Portuguese democracy has revealed to us, over half a century, many personalities. Many of them could not have been before.
We are now living in a moment that will be indelibly marked by notoriety and the exercise of power by citizens who did not live in, or have no memory of, the country we were until 1974.
But, it is important to remember, personalities of unique dimensions were, for decades, hidden from the country and only democracy allowed us to get to know them.

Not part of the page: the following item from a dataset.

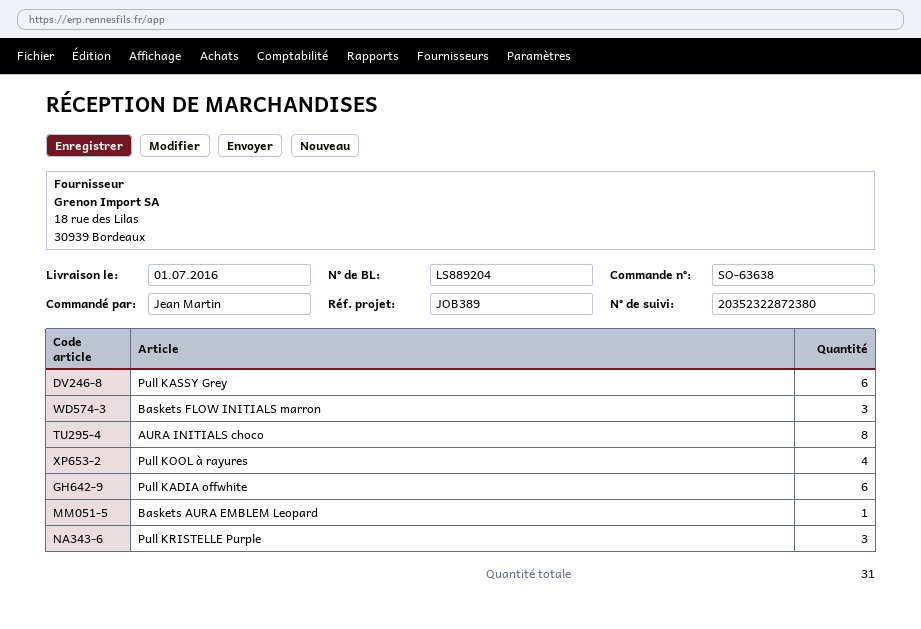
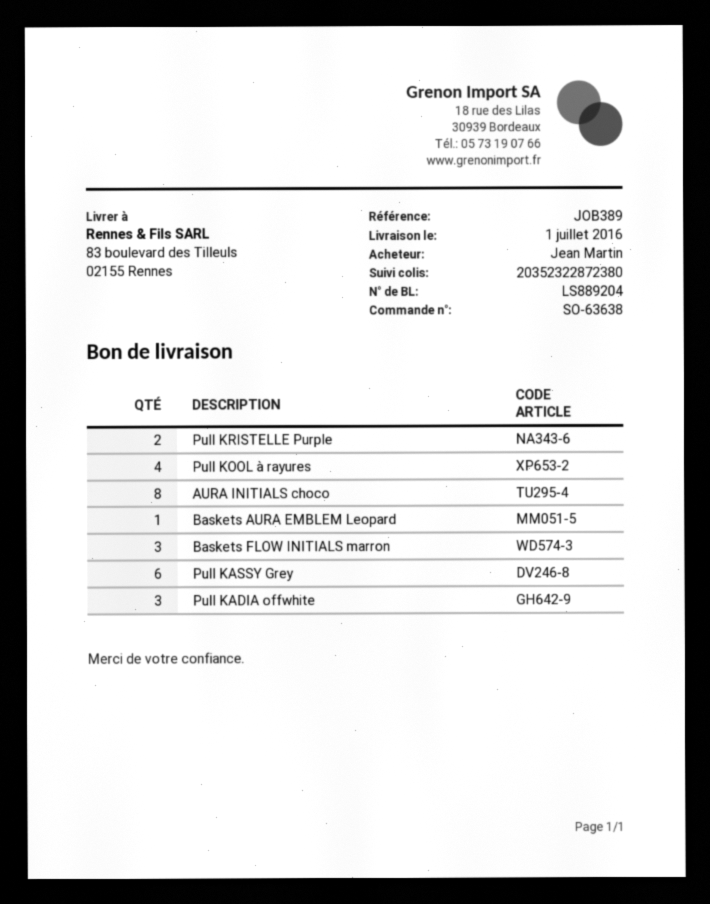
Pull KADIA offwhite: 6 -> 3
Pull KRISTELLE Purple: 3 -> 2

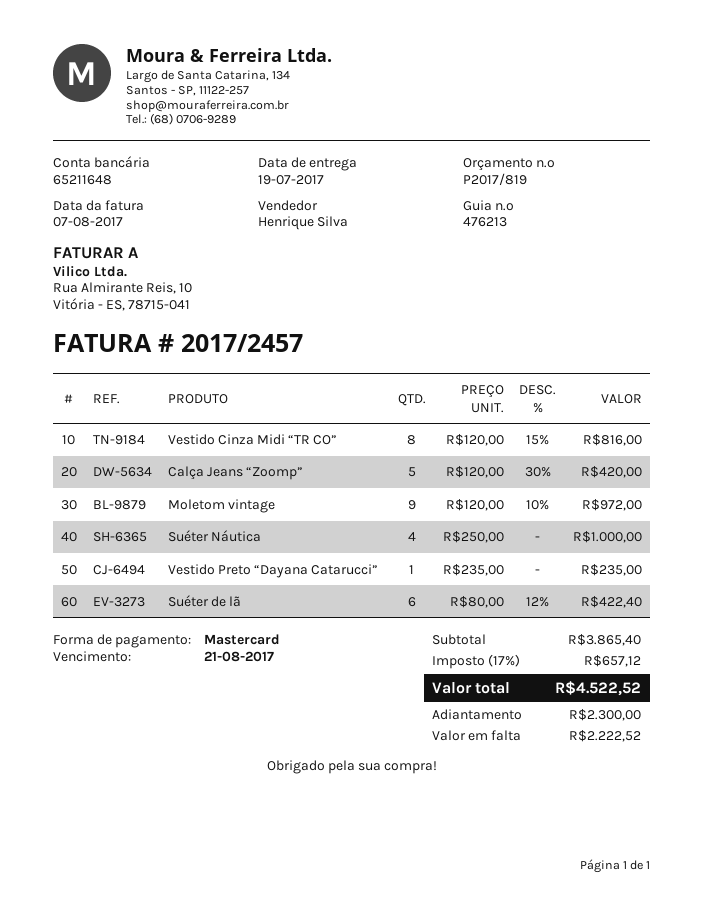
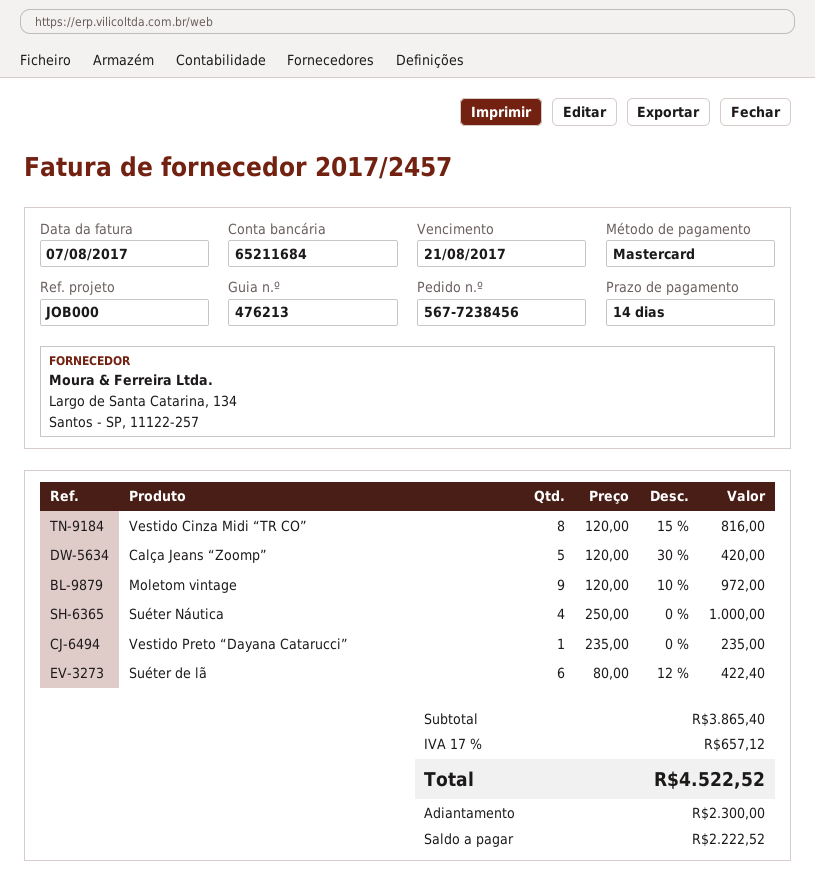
bank account: 65211648 -> 65211684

And it was many of these who, after “the initial clean day”, built the foundations of the democratic regime, allowing us to live this half century of freedom.
If, today, we have no doubts that we want to live in a State of Law, that a free press is essential for us or that the source of legitimacy is free elections within a framework of representative democracy, if we have no doubts, it is because others, especially in the first decade of our democracy, built, often from scratch, the cornerstones of our current collective way of living.
As we complete a century since the birth of António Almeida Santos (2/15/2026), we feel gratitude for what he did for Portugal, for all of us, and we feel the sadness of no longer being able to count on his knowledge and advice.
We feel, like nails on the cross, a certain forgetfulness.
Forgetfulness which, by the way, is not the only one.
And these “forgetfulness” are symptoms of a society of memory and without a soul.
It makes sense to remember here a phrase that Almeida Santos said many times: “Friends don’t honor each other, they remember each other.”
Almeida Santos was everything in this country.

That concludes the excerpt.